Denver Public Schools discrimination lawsuit to be resolved outside the courtroom

The owners of Roybal Construction have agreed to drop their contract-discrimination lawsuit against Denver Public Schools, saying they have decided to pursue a less adversarial approach.

“It’s an attempt to get some meaningful discussions without the tensions of a lawsuit,” Ronald Roybal told The Colorado Independent.

Roybal and his brother Michael, co-owners of Roybal Construction, filed the discrimination suit in July. Several reports have confirmed their argument that the ethnic makeup of DPS contract recipients does not mirror the city’s overall diversity. But on Friday, the plaintiffs agreed to dismiss the suit, saying they preferred to work with DPS to find solutions in a less antagonistic setting.

The Roybals agreed to a “stipulated motion to dismiss without prejudice,” which means that the Roybals can choose to re-file if their efforts to reconcile with DPS outside the courtroom are not fruitful.

“The district will continue to meet and collaborate with the Roybals on ways DPS can continue to improve the school system’s MWBE program,” DPS spokesman Will Jones said in an email. “The Roybals and DPS are now at a level of trust and collaboration which provided the opportunity for this dismissal.”

Roybal said that the financial burden of legal action contributed to their decision.  “Small businesses like ours don’t have the resources to enter into long-term lawsuits, so we prefer to have discussions and make changes without the tensions,” he said.

DPS’s questionable contracting, and the Roybals’ skepticism, stretches back several years. In 2014, a district-commissioned report showed troubling disparities in representation for women and minorities among contract awardees.

The district also awarded only two percent of its construction contracts for a 2008 school bond to minority-owned construction companies. That’s in a city that is at least 30 percent Latino and 11 percent black. The revelation led several businesses to withdraw their support for this year’s school bond measures, 3A and 3B. The measures ultimately passed.

In response to the 2014 report, DPS implemented programs to increase diversity in its awardees.

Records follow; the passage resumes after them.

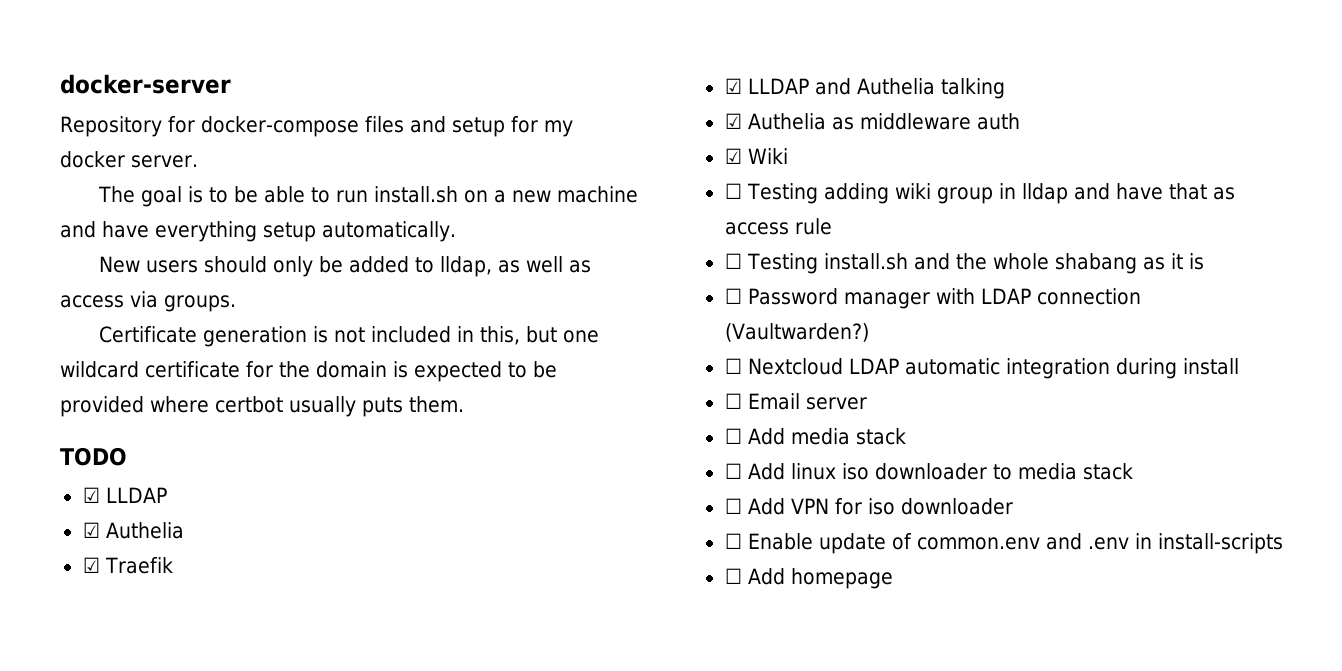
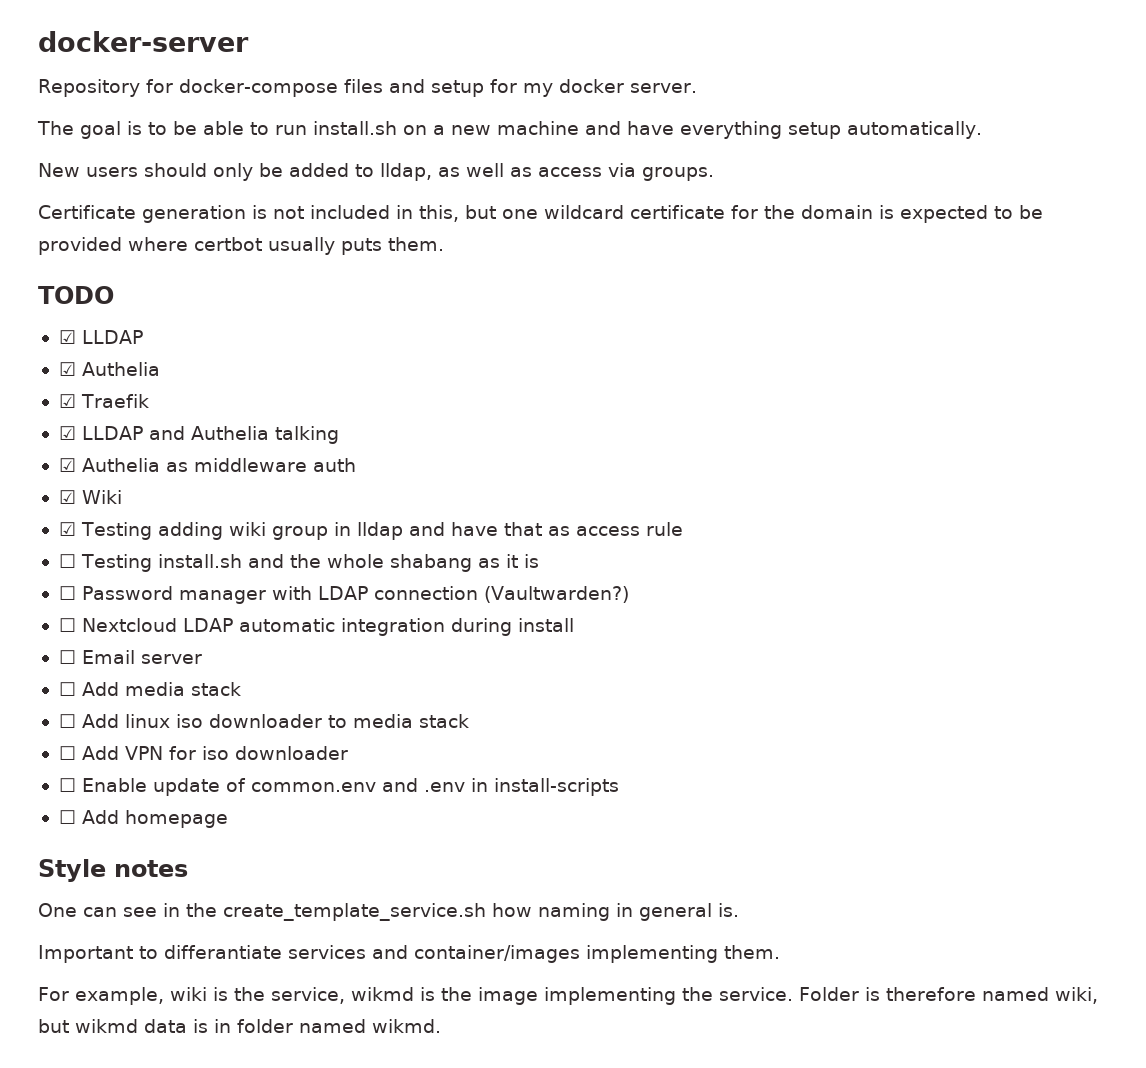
- ☐ Testing adding wiki group in lldap and have that as access rule
+ ☑ Testing adding wiki group in lldap and have that as access rule
+ Style notes
+ One can see in the create_template_service.sh how naming in general is.
+ Important to differantiate services and container/images implementing them.
+ For example, wiki is the service, wikmd is the image implementing the service. Folder is therefore named wiki, but wikmd data is in folder named wikmd.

But Roybal says that DPS exaggerates those programs’ success. He says that the numbers the district touts seem like a positive development on their face, but because DPS tends to award contracts to minority-owned businesses that are large and outside Colorado, they are presenting a false narrative.

“DPS is really good at spinning numbers,” he said. “The spirit of the program was to help small, local, minority-owned businesses. The reality is that they’re not utilizing small, local minority businesses in any meaningful way.”

DPS did not respond to requests for comment on the program in time for this story’s deadline.

Roybal also finds a certain hypocrisy in the district’s failures to fulfill its diversity promises.

“The voters that voted for [3A & 3B] included a huge contingency of minority families,” Roybal said. “DPS tends to come to our community to ask for support, and then turn their backs on the community they’re supposed to be representing.”

Still, he’s optimistic that DPS will agree to pursue satisfactory measures toward equitable contracting, if only because of prevailing sentiment in the district. “The general public has seen that these things are not equitable,” he said. “We’re hopeful that, after all the negative discussions we’ve been having, maybe something positive will come out of it.”